=== Section Start ===

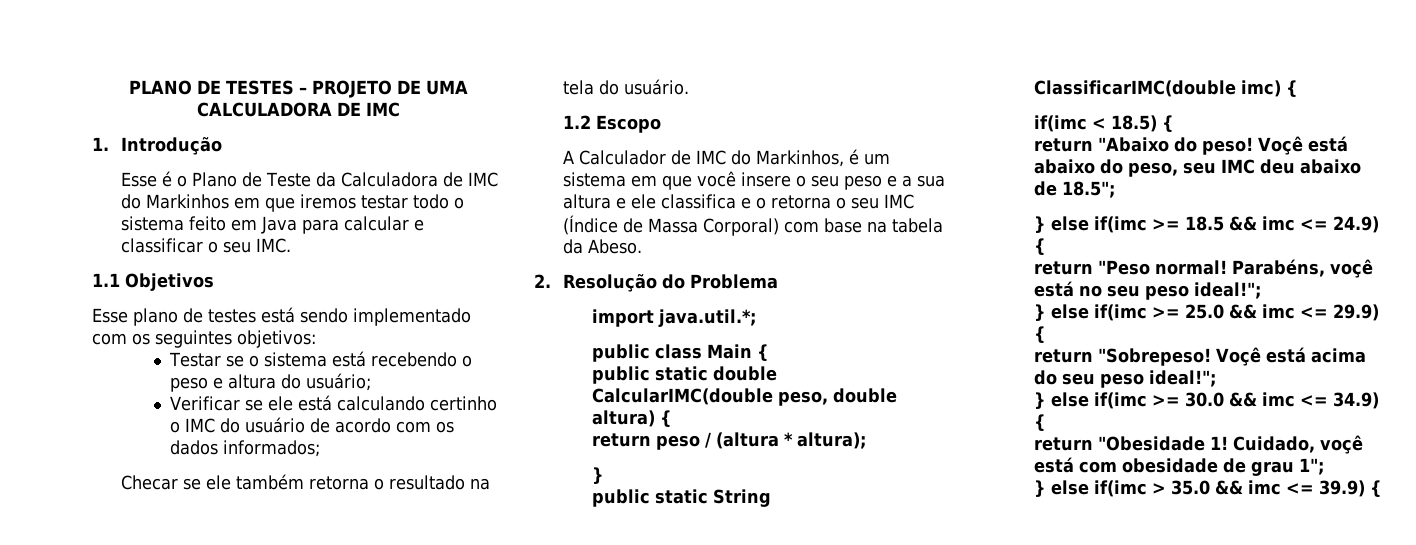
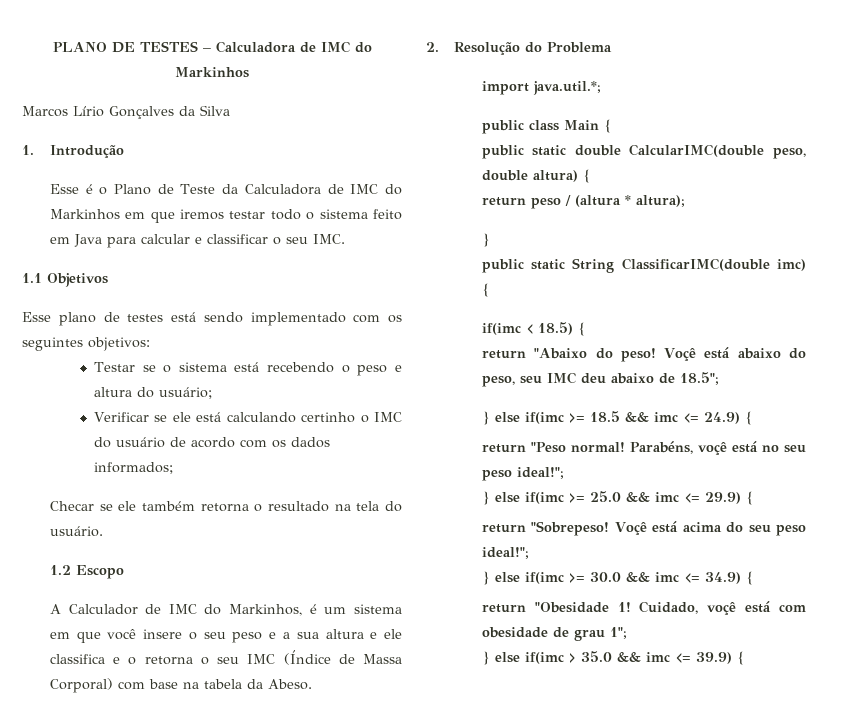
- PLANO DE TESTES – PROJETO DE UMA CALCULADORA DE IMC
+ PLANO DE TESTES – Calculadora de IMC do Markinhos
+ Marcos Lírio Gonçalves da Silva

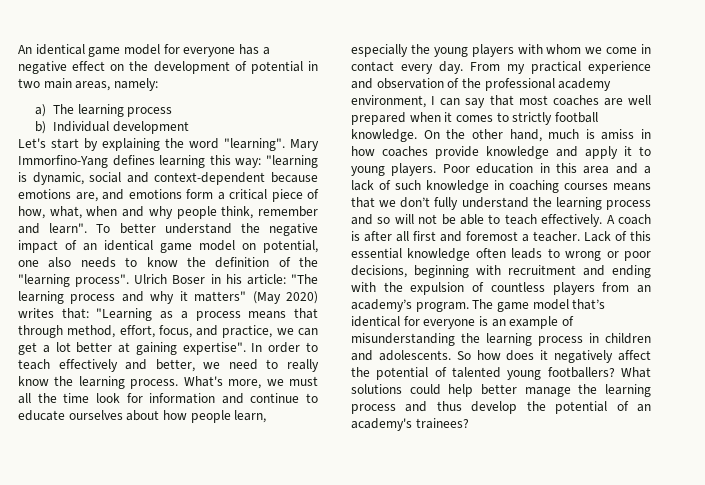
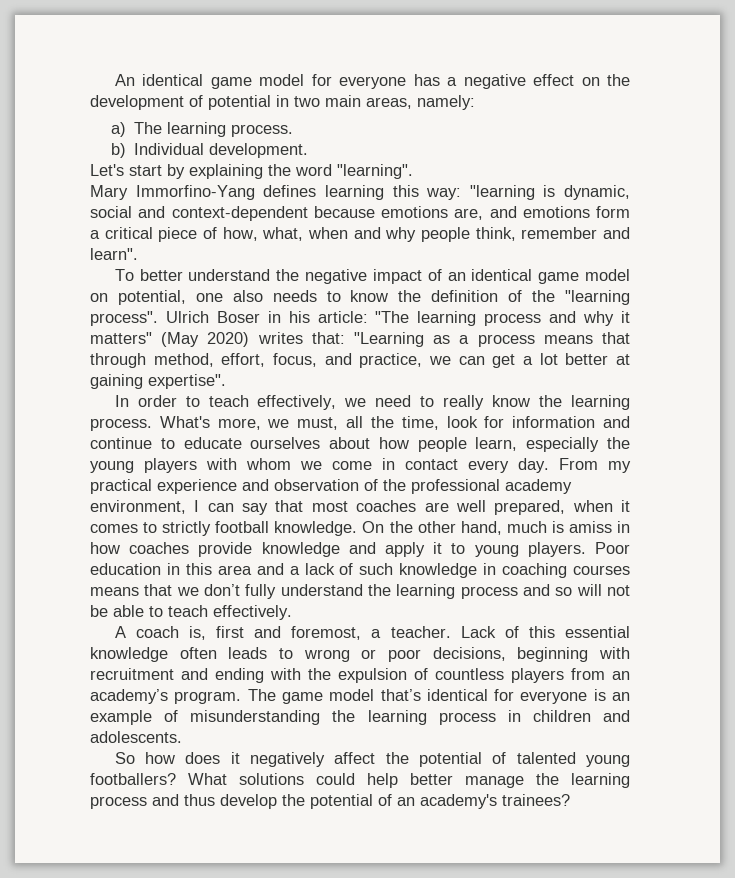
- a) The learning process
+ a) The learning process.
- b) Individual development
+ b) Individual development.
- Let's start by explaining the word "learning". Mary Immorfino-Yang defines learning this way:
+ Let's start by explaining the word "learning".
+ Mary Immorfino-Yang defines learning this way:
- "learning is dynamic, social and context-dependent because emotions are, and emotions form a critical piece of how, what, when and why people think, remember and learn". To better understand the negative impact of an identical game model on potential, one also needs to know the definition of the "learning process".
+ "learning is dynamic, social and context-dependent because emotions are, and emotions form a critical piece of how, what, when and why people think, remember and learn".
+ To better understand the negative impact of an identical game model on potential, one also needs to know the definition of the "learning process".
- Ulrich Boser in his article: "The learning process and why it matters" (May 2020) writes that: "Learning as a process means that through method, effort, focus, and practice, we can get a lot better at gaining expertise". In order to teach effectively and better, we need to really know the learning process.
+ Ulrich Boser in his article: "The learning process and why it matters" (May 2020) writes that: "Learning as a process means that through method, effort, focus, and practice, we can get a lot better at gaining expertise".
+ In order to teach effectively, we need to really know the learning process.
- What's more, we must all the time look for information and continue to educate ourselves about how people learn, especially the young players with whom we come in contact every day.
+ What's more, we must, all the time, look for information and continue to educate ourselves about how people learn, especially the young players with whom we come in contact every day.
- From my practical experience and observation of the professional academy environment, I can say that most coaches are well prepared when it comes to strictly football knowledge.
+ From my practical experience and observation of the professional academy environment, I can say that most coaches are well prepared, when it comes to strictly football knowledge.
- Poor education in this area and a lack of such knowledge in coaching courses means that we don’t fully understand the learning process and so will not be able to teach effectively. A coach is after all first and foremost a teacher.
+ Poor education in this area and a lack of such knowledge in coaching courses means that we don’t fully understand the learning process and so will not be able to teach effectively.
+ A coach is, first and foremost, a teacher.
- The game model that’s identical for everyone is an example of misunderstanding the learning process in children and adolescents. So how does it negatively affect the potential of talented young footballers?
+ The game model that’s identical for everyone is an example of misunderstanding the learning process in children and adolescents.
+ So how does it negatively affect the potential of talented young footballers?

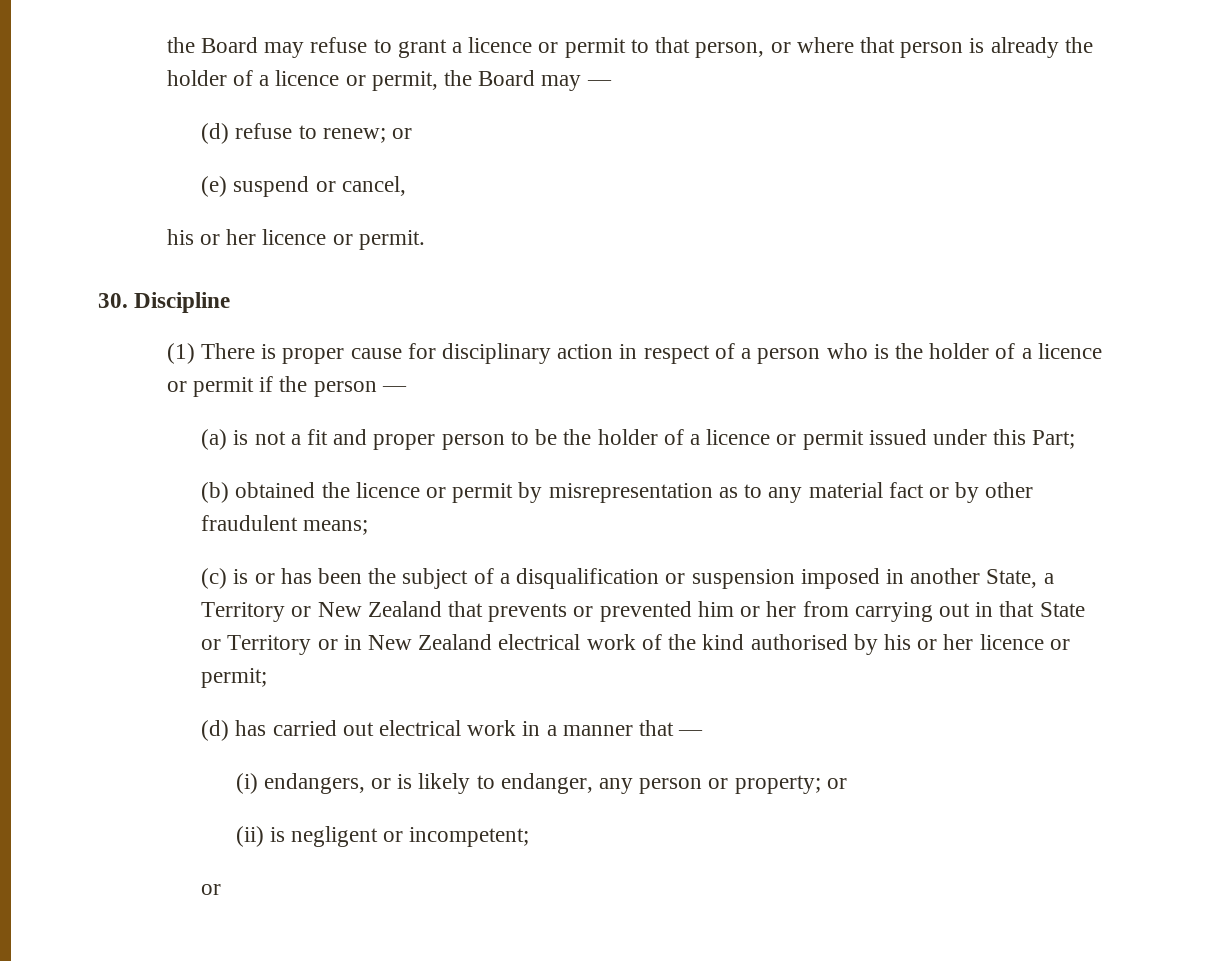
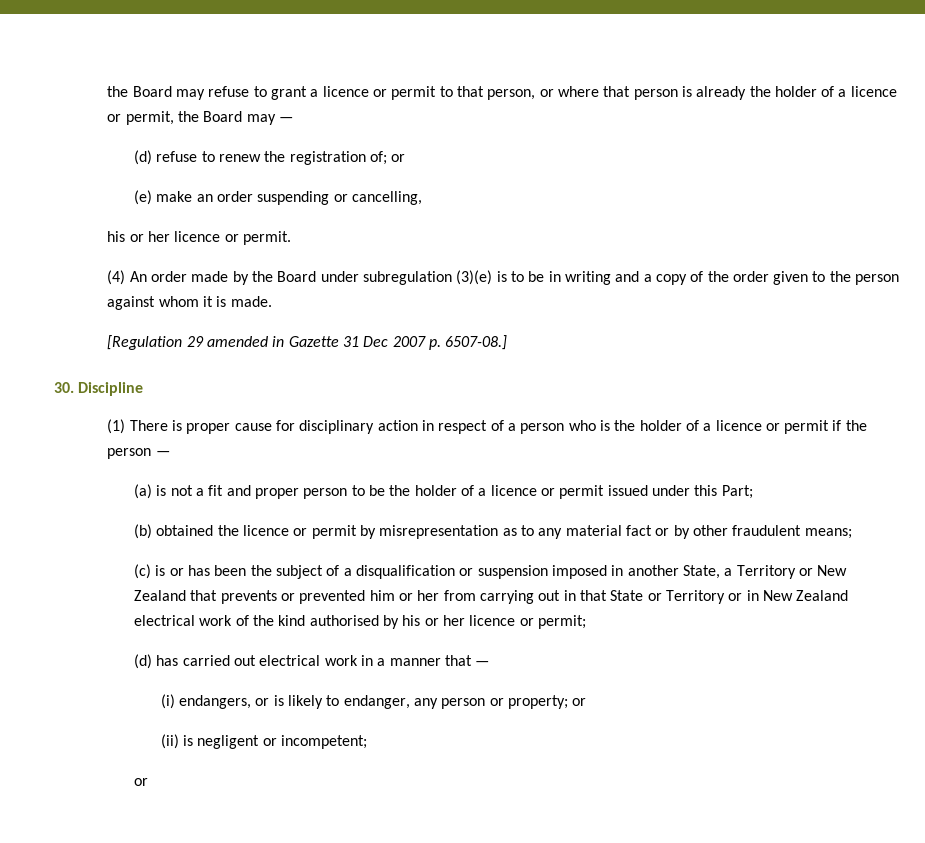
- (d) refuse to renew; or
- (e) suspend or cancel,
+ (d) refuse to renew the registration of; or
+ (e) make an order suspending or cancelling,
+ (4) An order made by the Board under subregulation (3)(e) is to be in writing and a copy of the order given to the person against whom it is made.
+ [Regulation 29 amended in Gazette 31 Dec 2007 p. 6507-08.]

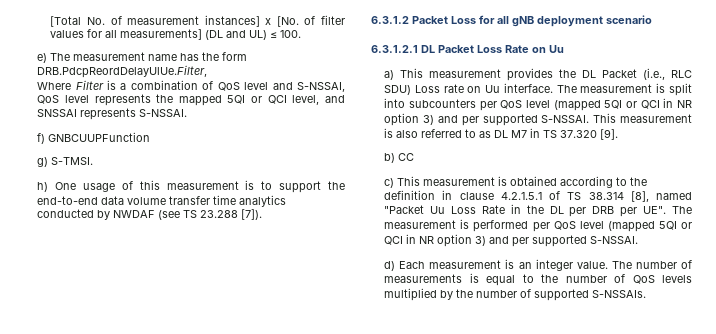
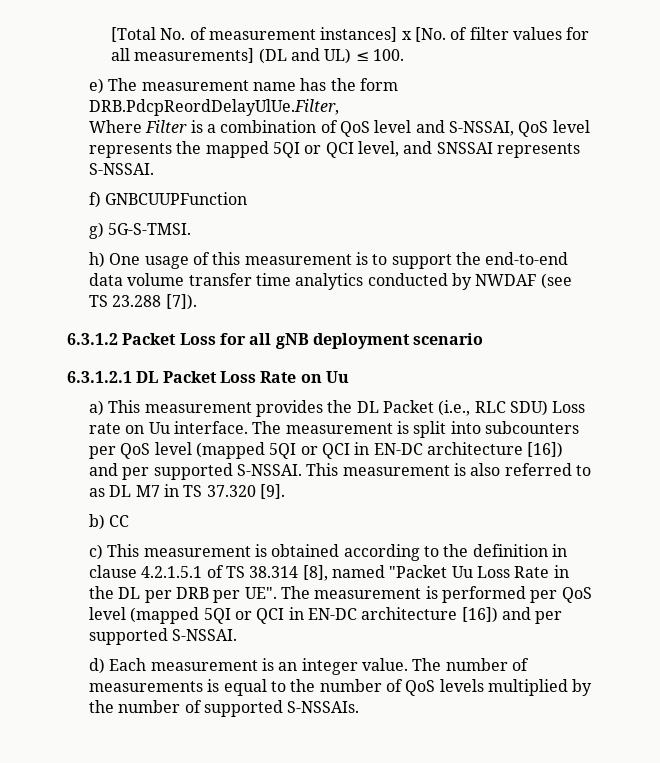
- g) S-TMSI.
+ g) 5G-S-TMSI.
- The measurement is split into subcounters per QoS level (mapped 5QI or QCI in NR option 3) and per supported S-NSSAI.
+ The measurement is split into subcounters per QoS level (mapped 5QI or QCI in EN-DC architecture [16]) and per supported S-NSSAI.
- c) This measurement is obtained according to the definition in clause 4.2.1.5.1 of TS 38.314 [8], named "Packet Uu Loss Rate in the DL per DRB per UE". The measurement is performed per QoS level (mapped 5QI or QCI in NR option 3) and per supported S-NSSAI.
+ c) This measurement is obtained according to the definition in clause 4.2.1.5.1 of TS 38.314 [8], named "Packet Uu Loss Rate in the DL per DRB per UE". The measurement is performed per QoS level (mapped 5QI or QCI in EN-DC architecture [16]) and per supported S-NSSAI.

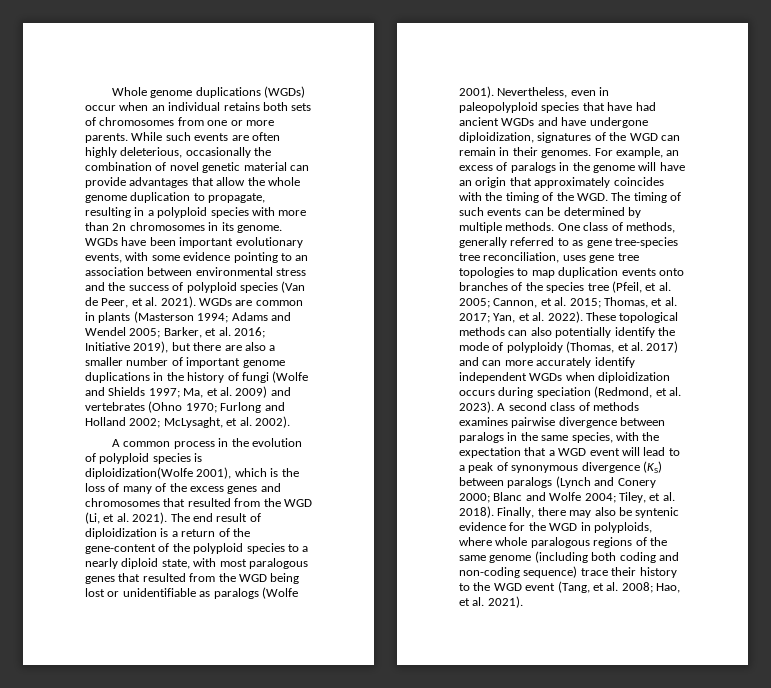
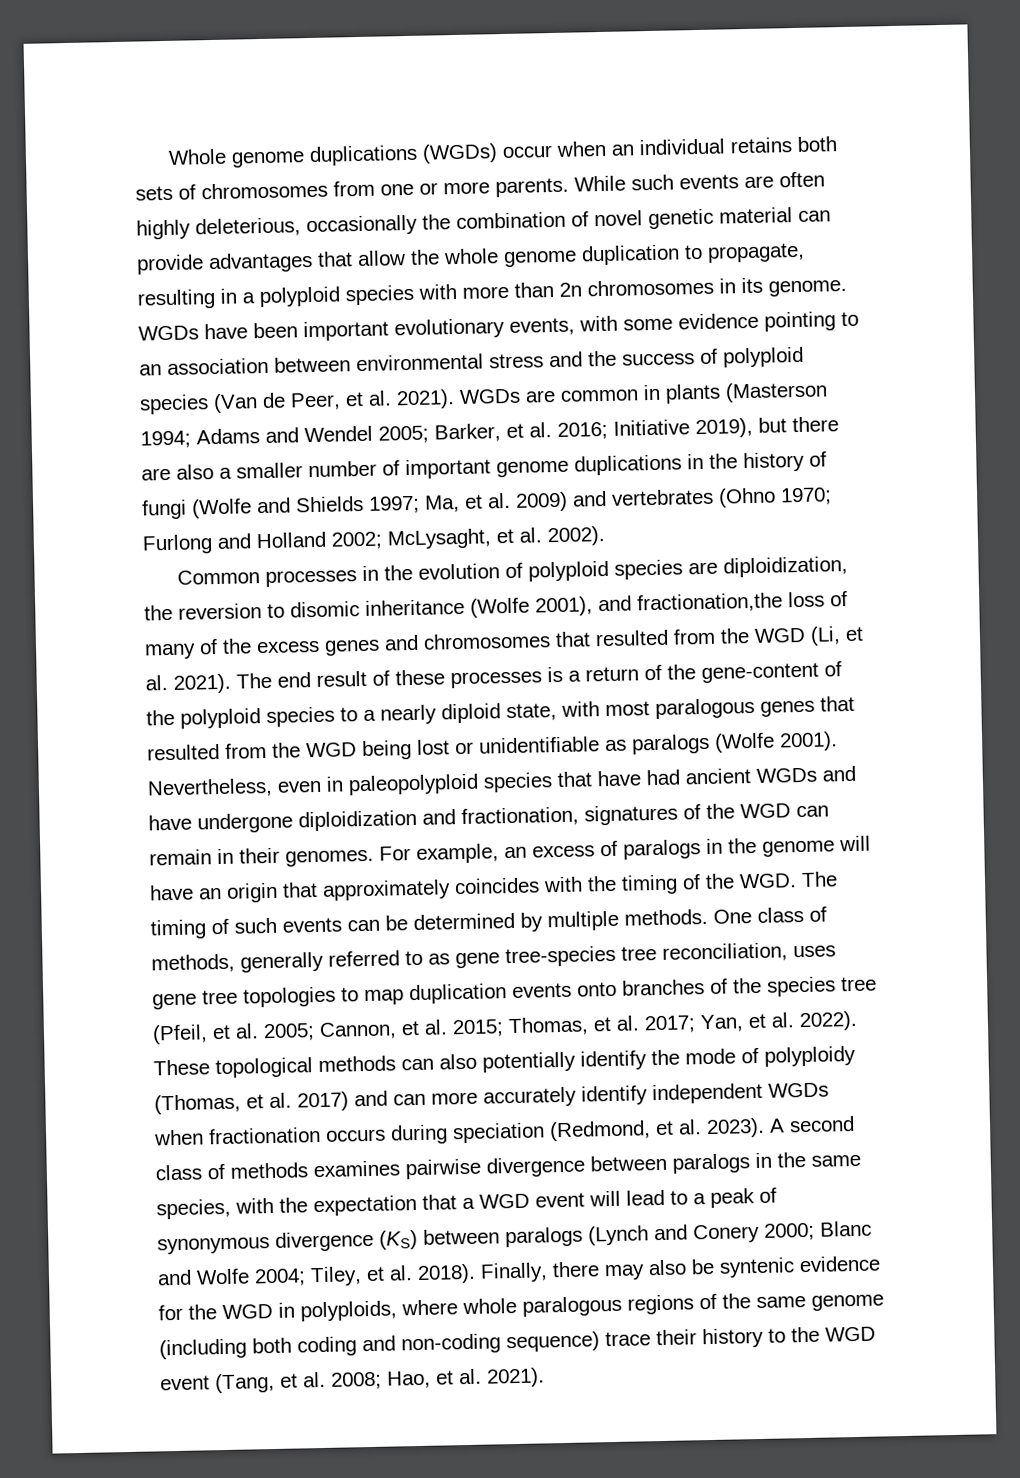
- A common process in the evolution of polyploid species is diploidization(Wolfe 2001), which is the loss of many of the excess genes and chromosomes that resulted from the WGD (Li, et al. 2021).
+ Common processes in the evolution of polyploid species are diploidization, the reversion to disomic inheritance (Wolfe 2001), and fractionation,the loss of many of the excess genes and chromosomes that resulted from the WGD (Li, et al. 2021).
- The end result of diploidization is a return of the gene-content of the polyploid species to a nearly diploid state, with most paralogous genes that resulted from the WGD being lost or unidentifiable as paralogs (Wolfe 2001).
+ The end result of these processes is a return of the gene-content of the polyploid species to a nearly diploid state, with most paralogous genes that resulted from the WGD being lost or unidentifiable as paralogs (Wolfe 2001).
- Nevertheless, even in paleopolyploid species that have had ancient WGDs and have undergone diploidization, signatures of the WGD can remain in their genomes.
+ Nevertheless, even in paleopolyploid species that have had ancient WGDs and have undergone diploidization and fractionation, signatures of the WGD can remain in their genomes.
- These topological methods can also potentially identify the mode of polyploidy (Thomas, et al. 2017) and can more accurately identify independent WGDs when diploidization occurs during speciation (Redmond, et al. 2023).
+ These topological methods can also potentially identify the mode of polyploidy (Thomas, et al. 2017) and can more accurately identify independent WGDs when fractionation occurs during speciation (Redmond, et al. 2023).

=== Section End ===

## [Directions for this task]
Locate the word "performed" in the data above. Copy every line carrying it.

## [Your solution]
- c) This measurement is obtained according to the definition in clause 4.2.1.5.1 of TS 38.314 [8], named "Packet Uu Loss Rate in the DL per DRB per UE". The measurement is performed per QoS level (mapped 5QI or QCI in NR option 3) and per supported S-NSSAI.
+ c) This measurement is obtained according to the definition in clause 4.2.1.5.1 of TS 38.314 [8], named "Packet Uu Loss Rate in the DL per DRB per UE". The measurement is performed per QoS level (mapped 5QI or QCI in EN-DC architecture [16]) and per supported S-NSSAI.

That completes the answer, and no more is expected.